## Aim of the task
Leave out all lines before the one containing "[331,722,384,737] // Fonte -> (673, 353) none", and copy that line and all the rest below it exactly.

## Input records
****************************************
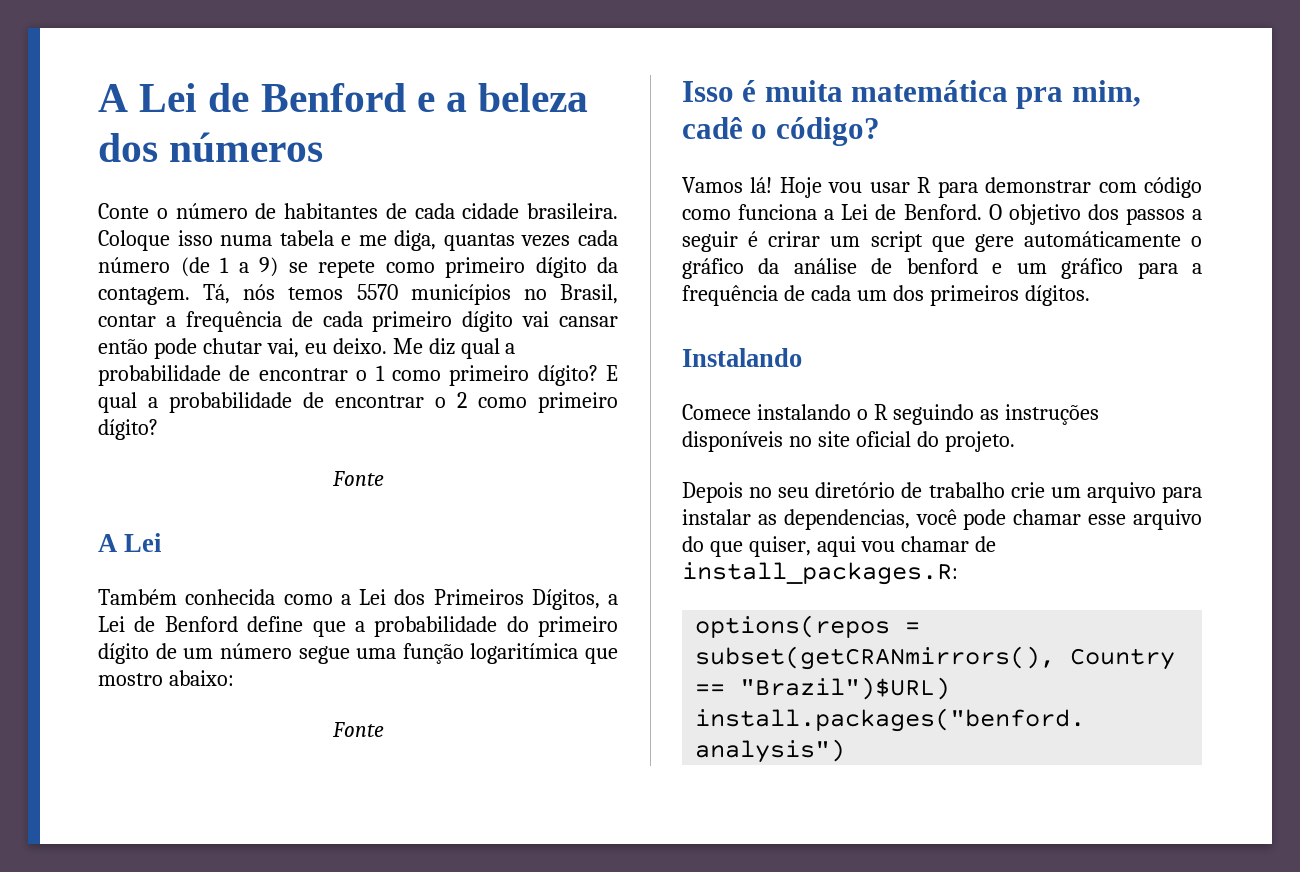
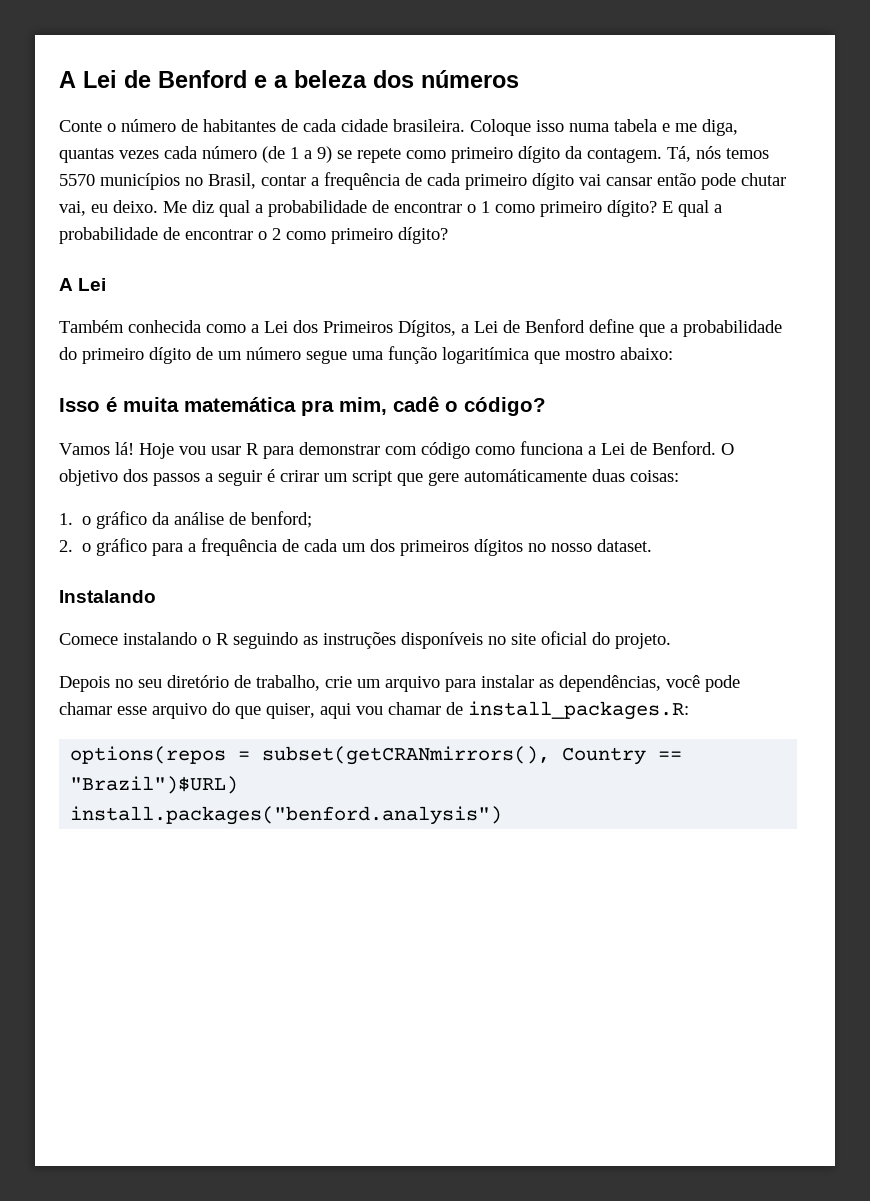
[331,471,384,486] // Fonte -> (448, 235) none
[331,722,384,737] // Fonte -> (673, 353) none
(1181, 239) none -> [592,469,679,482] [59,513,73,525] duas coisas: // 1.
[906,258,1047,274] benford e um -> [251,511,313,528] [59,540,92,552] benford; // 2. o
[1024,285,1090,306] dígitos. -> [474,539,653,556] dígitos no nosso dataset.
[928,482,1005,498] trabalho -> [256,675,320,691] trabalho,
[783,509,910,530] dependencias, -> [559,675,661,692] dependências,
****************************************
## Answer to this exercise
[331,722,384,737] // Fonte -> (673, 353) none
(1181, 239) none -> [592,469,679,482] [59,513,73,525] duas coisas: // 1.
[906,258,1047,274] benford e um -> [251,511,313,528] [59,540,92,552] benford; // 2. o
[1024,285,1090,306] dígitos. -> [474,539,653,556] dígitos no nosso dataset.
[928,482,1005,498] trabalho -> [256,675,320,691] trabalho,
[783,509,910,530] dependencias, -> [559,675,661,692] dependências,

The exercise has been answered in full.